Drug dens and “boring” family trees

I was tasked with a project from my grandmother; “I know nothing about my fathers’ side of the family”. This was not a statement, but a not so subtle quest for her genealogist granddaughter to undertake. She wanted me to get a move on with my own family tree.

My grandmother hails from South Australia and made the move to Victoria in the 1950s, met my grandfather and never left. All of her family stayed dotted around South Australia and no one had really had the inclination to be the keeper of the family history – until me!

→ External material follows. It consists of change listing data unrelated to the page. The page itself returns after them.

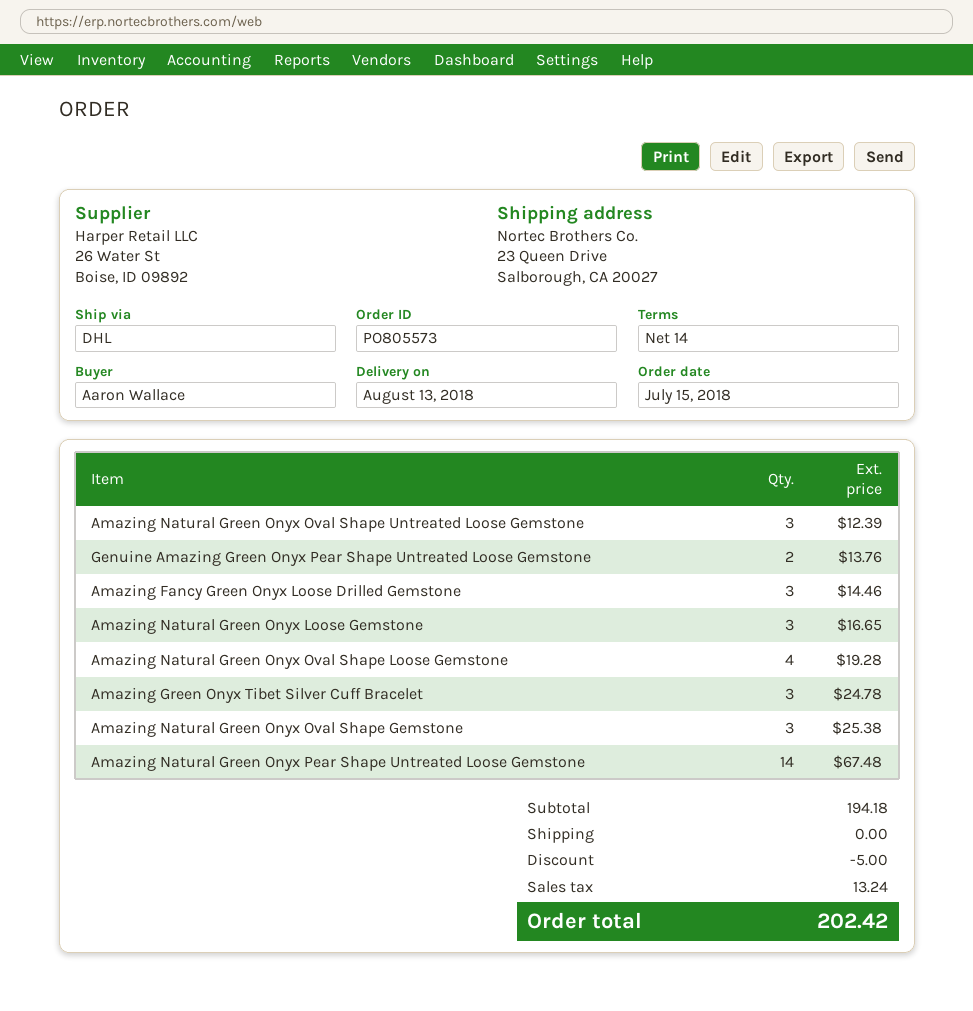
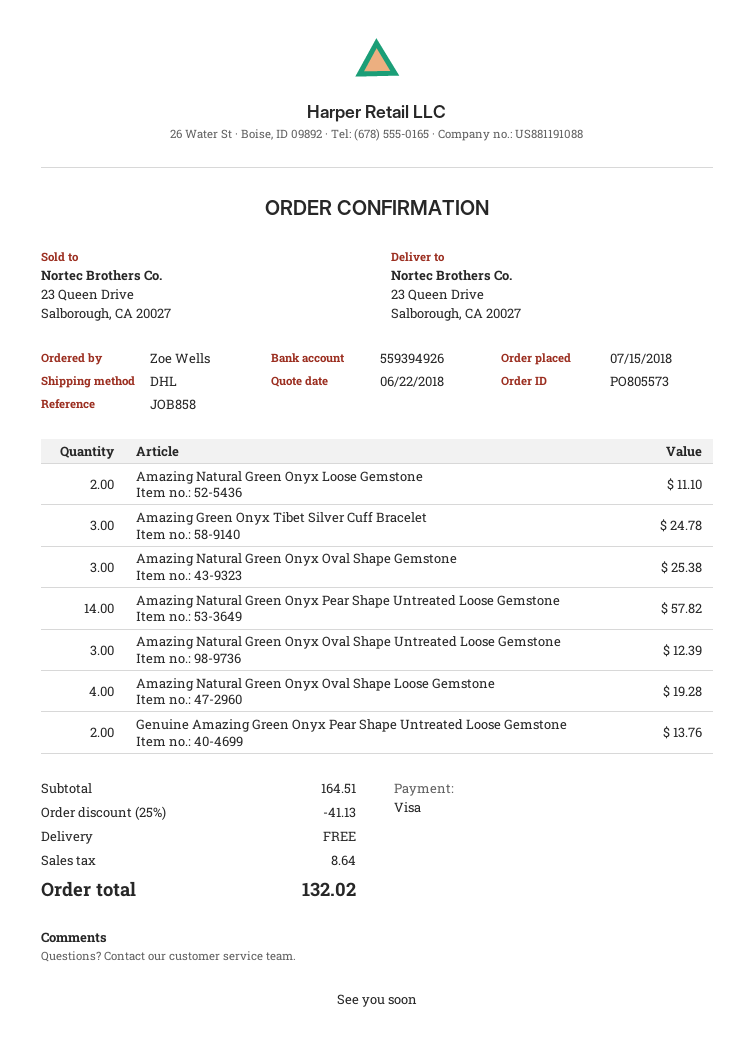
ordered by: Aaron Wallace -> Zoe Wells
Amazing Fancy Green Onyx Loose Drilled Gemstone: 3 for 14.46 -> none
Amazing Natural Green Onyx Loose Gemstone: 3 for 16.65 -> 2 for 11.10
Amazing Natural Green Onyx Pear Shape Untreated Loose Gemstone: 14 for 67.48 -> 14 for 57.82
subtotal: 194.18 -> 164.51
discount: 5.00 -> 41.13
tax: 13.24 -> 8.64
total: 202.42 -> 132.02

My grandmother tells stories of her crotchety old grandmother, Penelope. A forceful woman whose domineering presence was felt, and who strictly enforced the ‘children should be seen and not heard’ rule. She remembers Sunday’s after church, spent in her grandparents’ stately home, where no fun, laughter or joy was to be shared on the holiest day of the week. Her grandfather, Henry, was a well-respected bank manager, who she fondly remembers as a state class, rifle-shooting gentleman. He died suddenly and unexpectedly when she was only 5 years old.

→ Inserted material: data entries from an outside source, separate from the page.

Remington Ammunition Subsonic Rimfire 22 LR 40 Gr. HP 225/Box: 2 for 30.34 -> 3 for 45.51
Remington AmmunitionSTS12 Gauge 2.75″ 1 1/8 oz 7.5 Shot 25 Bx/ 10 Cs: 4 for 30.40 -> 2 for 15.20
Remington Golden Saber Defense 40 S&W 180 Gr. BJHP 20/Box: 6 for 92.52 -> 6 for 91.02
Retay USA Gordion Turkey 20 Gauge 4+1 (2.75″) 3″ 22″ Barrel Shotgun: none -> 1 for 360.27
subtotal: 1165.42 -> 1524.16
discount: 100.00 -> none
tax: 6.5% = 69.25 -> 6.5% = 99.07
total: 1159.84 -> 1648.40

This was as far as my grandmother knew of her paternal side of the family. And for all intents and purposes the rest of the family was fairly benign and there was nothing worth noting in the family history…or so she thought.

After a brief search I was able to fill in some blanks. There was nothing remarkable, nothing that made any dramatic ripples. That was until I was researching my grandmother’s great grandfather – my great great great grandfather – Alfred Hughes. The year following the death of Alfred’s first wife, Mary Anne – my ancestor – he re-married Roseanna. Three years later, in 1879 Roseanna was attending the inquest into her husbands’ suspicious death at the King’s Head Hotel in Adelaide. Before his death, Alfred had been under the care of Dr Sprod who had been treating him for ‘low spirits and weakness’. The day before his death he went about his day as normal but appeared drowsy and ‘down-hearted’ on his return from lunch. Later in the day, Alfred took another turn and when his colour changed the doctor was summoned. Dr Gardner arrived in a few short minutes and believed that the patient ‘was suffering from apoplexy’. After further medical advice from Dr Corbin the pair ‘put mustard poultices on [Alfred] but he continued insensible, and died shortly after 7 o’clock pm’.

A local chemist assistant, Mr Robert Beddome, testified that for the two to three months prior to Alfred’s death, he remembered him frequenting the shop to purchase laudanum. The morning before his death he asked Mr Beddome for some laudanum ‘to send to the country for some friends’ – a common practice, and one which was not questioned at the time. Mr Beddome packaged the opiate into the requested three one-ounce bottles for Alfred to allegedly send on to his country customers. Laudanum, was an opiate which was commonly used for pain relief and was readily acquired without a prescription, or directions for use.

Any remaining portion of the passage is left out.